やむを得ない事態のため、大目に見てもらえるとはわかっていても先が見えない現状に悶々とするのみだった。
両間に従っているのだからなにも問題はない……と信じたかった。
「まだ両間伸五郎を信用してんのか」
「あなたよりもずっと信頼に足る方です」
「どうだろうな。信頼できるかってところは賛同できないね」
大城は家族ごとここへ強制的に連れてこられたと話した。
両間が隠したいことを知ってしまったがための口封じだとも語った。
バカバカしい話だ。誰がそんな話を信じるというのだ。
もっといえば両間が信頼に値しなかったとしても関係はない。
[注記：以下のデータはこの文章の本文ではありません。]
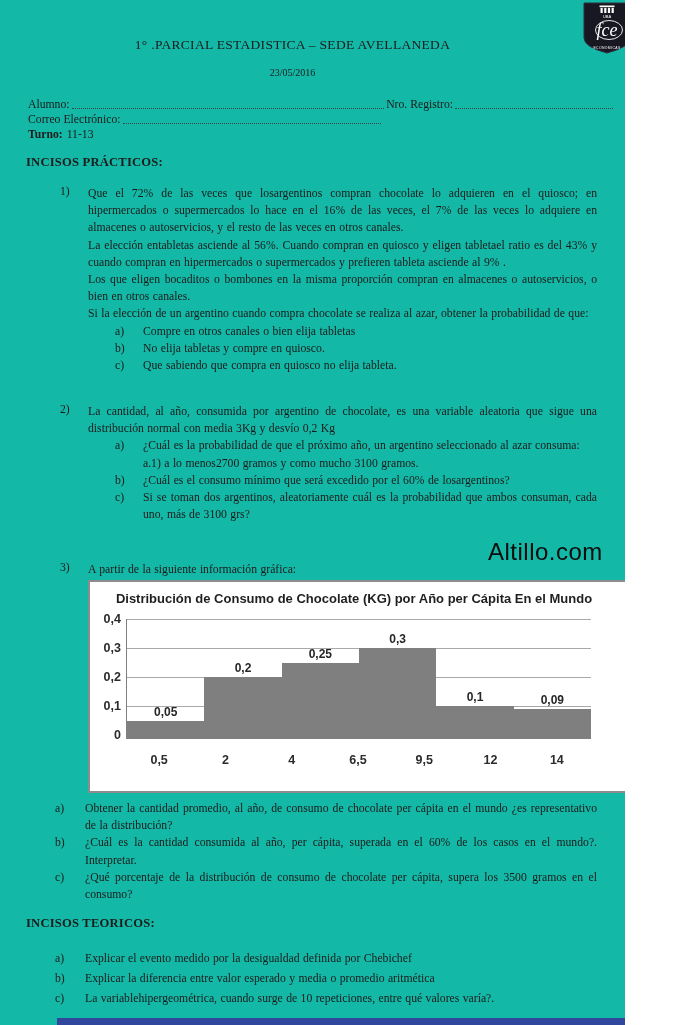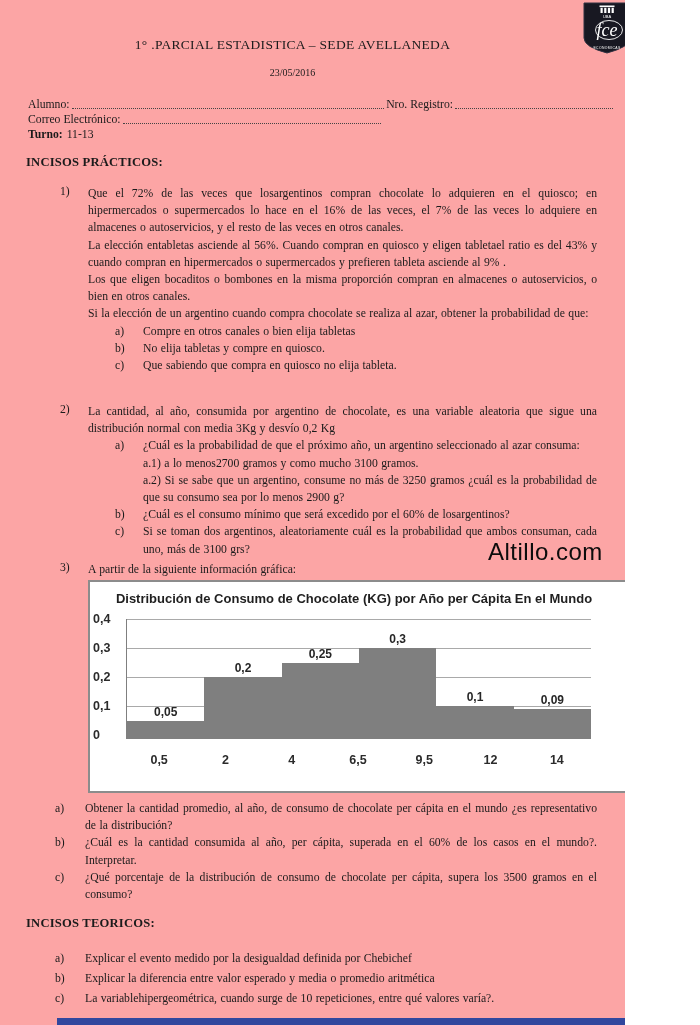--- a/index.html
+++ b/index.html
@@ -1,16 +1,16 @@
 <!DOCTYPE html>
 <html><head>
 <meta charset="utf-8">
 <style>
   html,body{margin:0;padding:0;background:#fff;}
-  .page{position:relative;width:625px;height:1025px;background:#fca5a5;overflow:hidden;
+  .page{position:relative;width:625px;height:1025px;background:#14b8a6;overflow:hidden;
         font-family:"Liberation Serif",serif;font-size:11.7px;color:#1b1b1b;box-sizing:border-box;}
   
   .doc-title{position:absolute;top:37px;left:0;right:40px;text-align:center;font-size:13.5px;letter-spacing:.3px;}
   .doc-date{position:absolute;top:67px;left:0;right:40px;text-align:center;font-size:10px;}
   .logo{position:absolute;top:2px;left:583px;width:48px;height:52px;}
   .frow{position:absolute;left:28px;display:flex;align-items:baseline;font-size:11.7px;line-height:15px;}
   .frow .dots{border-bottom:1px dotted #444;align-self:flex-end;margin:0 2px 3px 2px;height:1px;}
   .grow{flex:1;}
   .bold{font-weight:bold;}
   
@@ -31,21 +31,21 @@
   
   .watermark{position:absolute;top:538px;left:488px;font-family:"Liberation Sans",sans-serif;
              font-size:24px;color:#0c0c0c;letter-spacing:.5px;}
   
   .chart-box{position:absolute;top:580px;left:88px;width:604px;height:213px;border:2px solid #8c8c8c;
              box-sizing:border-box;background:#fff;font-family:"Liberation Sans",sans-serif;}
   .chart-title{padding-top:9px;width:88%;text-align:center;font-size:13px;font-weight:bold;color:#1f1f1f;}
   .chart-plot{position:relative;margin:13px 0 0 36px;width:464px;height:116px;
               border-left:1.5px solid #7f7f7f;border-bottom:4px solid #7f7f7f;box-sizing:content-box;}
   .gridline{position:absolute;left:0;right:0;height:1px;background:#a9a9a9;z-index:1;}
-  .ytick{position:absolute;left:-34px;width:28px;transform:translateY(-50%);
+  .ytick{position:absolute;left:-34px;width:28px;text-align:right;transform:translateY(-50%);
          font-size:12.5px;font-weight:600;color:#2b2b2b;}
   .bars{position:absolute;left:0;right:0;top:0;bottom:0;display:flex;z-index:2;}
   .bar-cell{flex:1;display:flex;flex-direction:column;justify-content:flex-end;align-items:center;height:100%;}
   .bar-label{font-size:12px;font-weight:600;color:#262626;margin-bottom:2px;}
   .bar{width:100%;}
   .chart-xlabels{display:flex;margin:14px 0 0 36px;width:464px;}
   .xtick{flex:1;text-align:center;font-size:12.5px;font-weight:600;color:#2b2b2b;}
   
   .bottom-bar{position:absolute;left:57px;right:0;bottom:0;height:7px;background:#31479e;}
 </style>
@@ -116,21 +116,20 @@
   <div class="block" style="top:403px;">
     <div class="item">
       <span class="m1">2)</span>
       <div class="ibody">
         <div class="p">La cantidad, al año, consumida por argentino de chocolate, es una variable aleatoria que sigue una distribución normal con media 3Kg y desvío 0,2 Kg</div>
         <div class="sub">
           <span class="m2">a)</span>
           <span class="sbody">¿Cuál es la probabilidad de que el próximo año, un argentino seleccionado al azar consuma:</span>
         </div>
         <div class="subline">a.1) a lo menos2700 gramos y como mucho 3100 gramos.</div>
-        <div class="subline">a.2) Si se sabe que un argentino, consume no más de 3250 gramos ¿cuál es la probabilidad de que su consumo sea por lo menos 2900 g?</div>
         <div class="sub">
           <span class="m2">b)</span>
           <span class="sbody">¿Cuál es el consumo mínimo que será excedido por el 60% de losargentinos?</span>
         </div>
         <div class="sub">
           <span class="m2">c)</span>
           <span class="sbody">Si se toman dos argentinos, aleatoriamente cuál es la probabilidad que ambos consuman, cada uno, más de 3100 grs?</span>
         </div>
       </div>
     </div>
彼にとって利用価値がある人間、すなわち役に立つ優秀な人間だと認められれば絶対に裏切りはしない。
ヒエラルキーの上層にいる人間というのは下層のものにまで平等にはしないのだ。
だから僕は両間に証明する必要があった。
「ずいぶん両間にご心酔のようだが、お前は一体なにを奴に頼まれたんだ?」
「守秘義務がありますので」
「なら言ってやる。なにも言われてないんだろう。だから愚痴を言っていてもお前はこの家からでない」
反論しようと思ったがやめた。
大城の言っていることは的を射ていたが、図星だとは思わなかった。
きっと外にでれば両間の使いのものが接触してくるはずだ。この家からの脱出だって下手をすれば両間のテストなのかもしれない。
そう考えると急に大城が試験管のように見えてきた。すべてを知っていて僕を試しているのだろうか。
「とにかく、勝手なことはするな。信じられないだろうが俺が言っていることは本当だ。いつになるかわからんが、ここをでるタイミングは俺が教えてやるから今はおとなしくしていろ」
とても正気とは思えない。これでも警察官の言葉か。
言っていることが抽象的過ぎて具体性もないし、信用に足る根拠もない。やはりなるべく早くここをでるべきだ。
そして、僕は僕のやるべきことをやるしかない。
それにはまず大城の目をいかにしてかいくぐるかだ。
「一見、普通の人間に見えても中身は違う。それをよく覚えておくんだな」
一瞬、心を読まれたのかと思った。
大城の横顔を覗き見るとそうではなく、つぶやきに近いものだったようだ。
「中身は違う? ゾンビとかですか」
「揶揄うな。お前だって知っているんだろう。めろんを……」
思わず絶句した。なぜ大城がめろん事件を知っている?
いや、知っていてもおかしくはないがそれをどうしてここでするのだ。
僕が懐疑の目で見ているのにも気づかず、大城は窓の外を窺っていた。